### EXERCISE INPUTS
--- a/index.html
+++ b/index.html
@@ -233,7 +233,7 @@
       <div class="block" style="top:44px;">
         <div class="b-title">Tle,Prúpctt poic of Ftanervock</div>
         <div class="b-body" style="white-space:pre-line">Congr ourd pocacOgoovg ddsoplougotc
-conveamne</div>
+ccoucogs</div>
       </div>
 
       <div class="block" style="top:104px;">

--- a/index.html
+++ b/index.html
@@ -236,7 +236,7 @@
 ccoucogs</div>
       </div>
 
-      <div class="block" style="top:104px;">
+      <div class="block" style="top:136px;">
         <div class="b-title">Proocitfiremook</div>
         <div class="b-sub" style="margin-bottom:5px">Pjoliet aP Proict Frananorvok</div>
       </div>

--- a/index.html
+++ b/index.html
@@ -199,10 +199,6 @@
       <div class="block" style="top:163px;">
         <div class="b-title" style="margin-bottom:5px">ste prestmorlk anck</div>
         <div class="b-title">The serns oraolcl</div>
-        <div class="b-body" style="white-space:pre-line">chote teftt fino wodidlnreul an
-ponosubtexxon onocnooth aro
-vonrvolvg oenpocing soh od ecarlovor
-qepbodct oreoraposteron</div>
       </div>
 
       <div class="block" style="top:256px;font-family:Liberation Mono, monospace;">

---

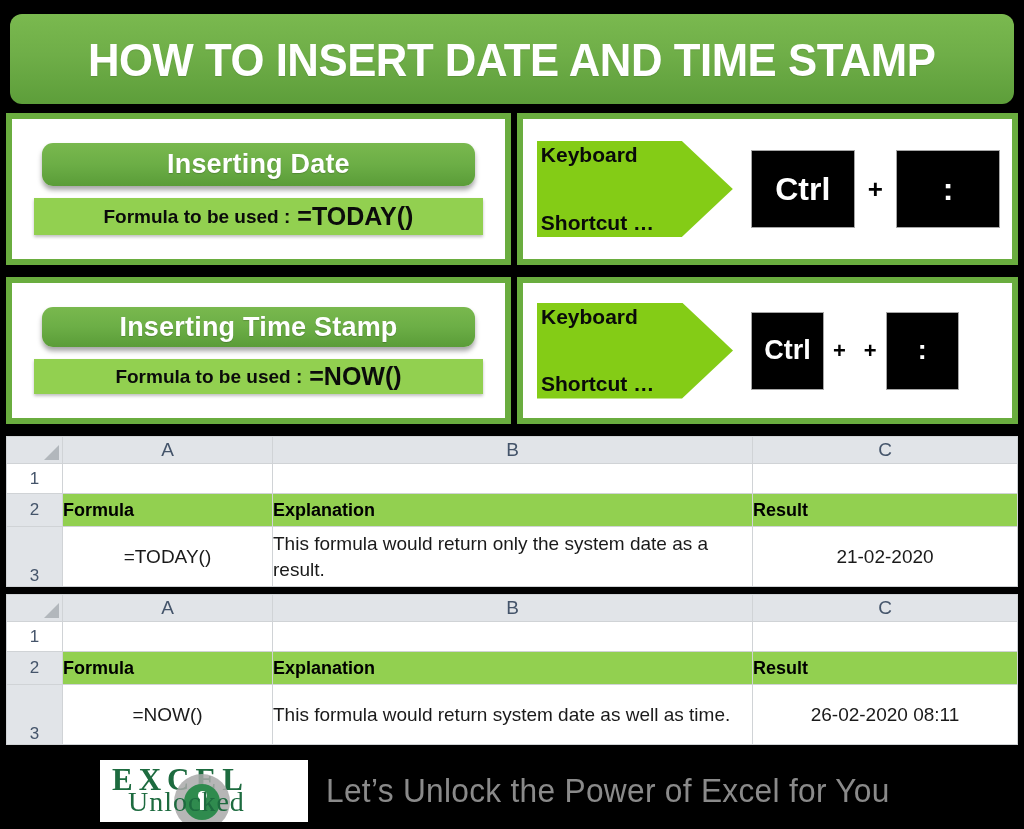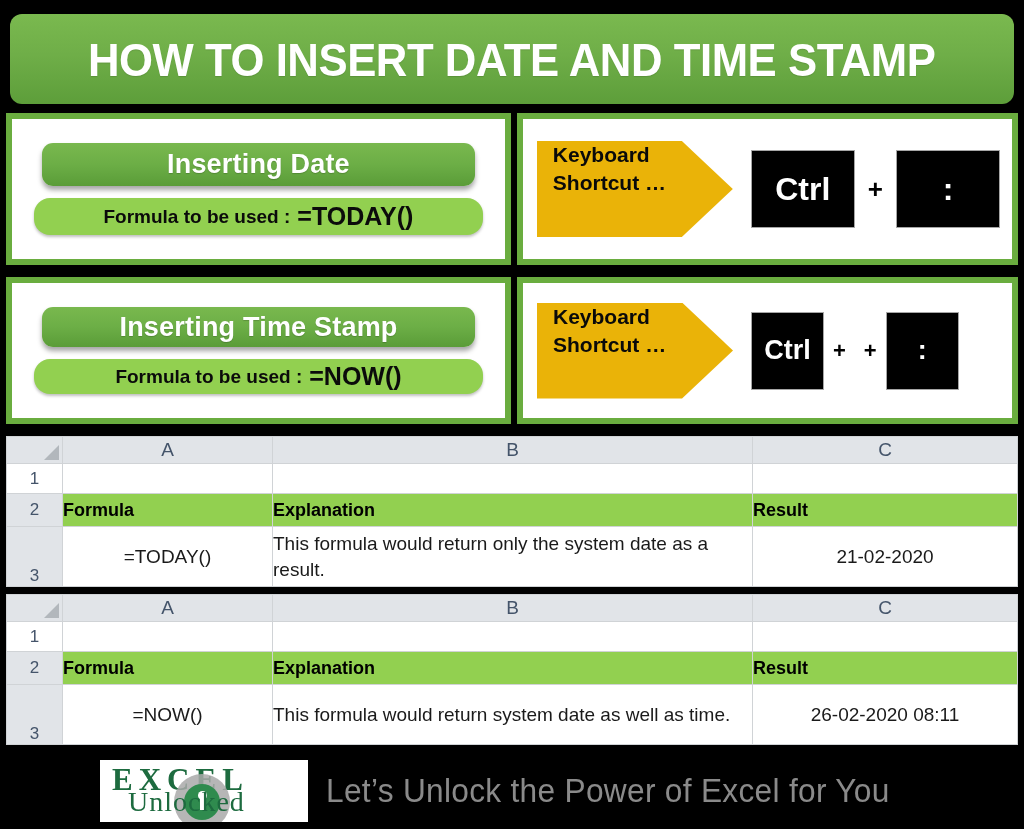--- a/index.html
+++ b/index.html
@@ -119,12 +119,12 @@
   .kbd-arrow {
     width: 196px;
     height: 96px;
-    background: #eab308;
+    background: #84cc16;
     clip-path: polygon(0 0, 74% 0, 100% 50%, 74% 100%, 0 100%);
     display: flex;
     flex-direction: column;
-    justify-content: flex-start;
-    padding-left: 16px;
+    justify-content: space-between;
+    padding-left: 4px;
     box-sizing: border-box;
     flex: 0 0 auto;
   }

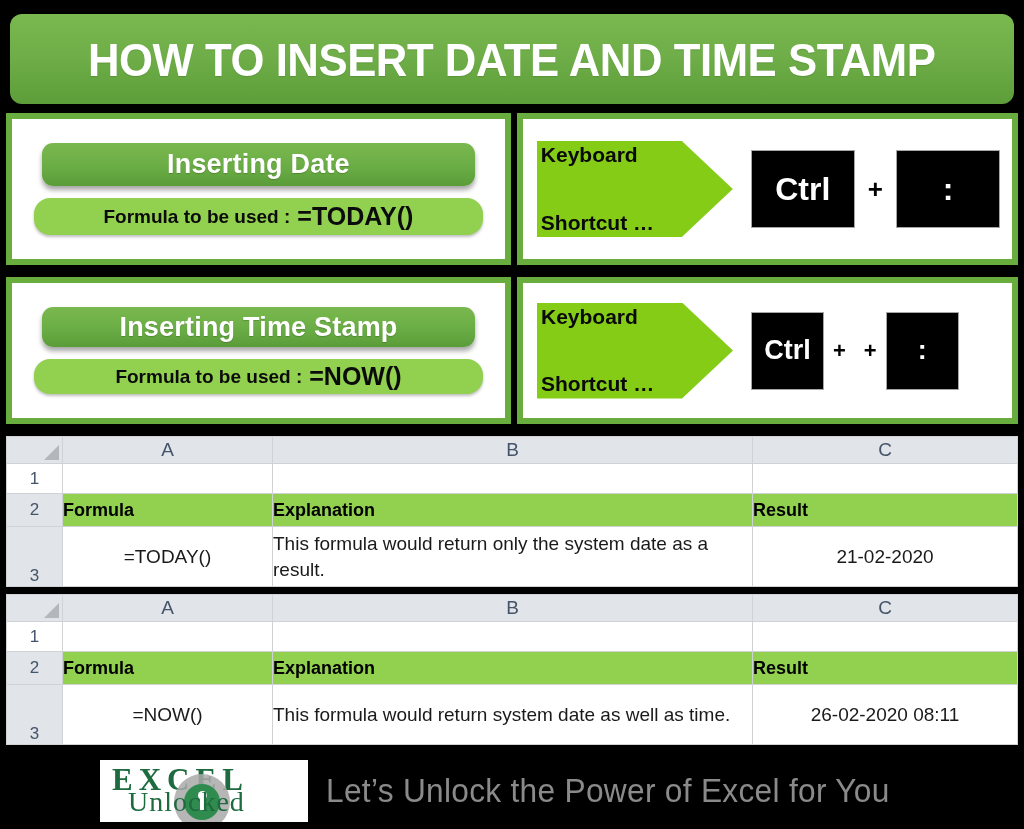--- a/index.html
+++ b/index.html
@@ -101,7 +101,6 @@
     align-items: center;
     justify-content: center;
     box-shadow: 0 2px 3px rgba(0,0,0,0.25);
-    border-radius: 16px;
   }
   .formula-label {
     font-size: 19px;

### EXERCISE INSTRUCTIONS
Please list every line of the records that contains "body".

### COMPLETED EXERCISE
         <div class="b-body" style="white-space:pre-line">Congr ourd pocacOgoovg ddsoplougotc
-        <div class="b-body" style="white-space:pre-line">chote teftt fino wodidlnreul an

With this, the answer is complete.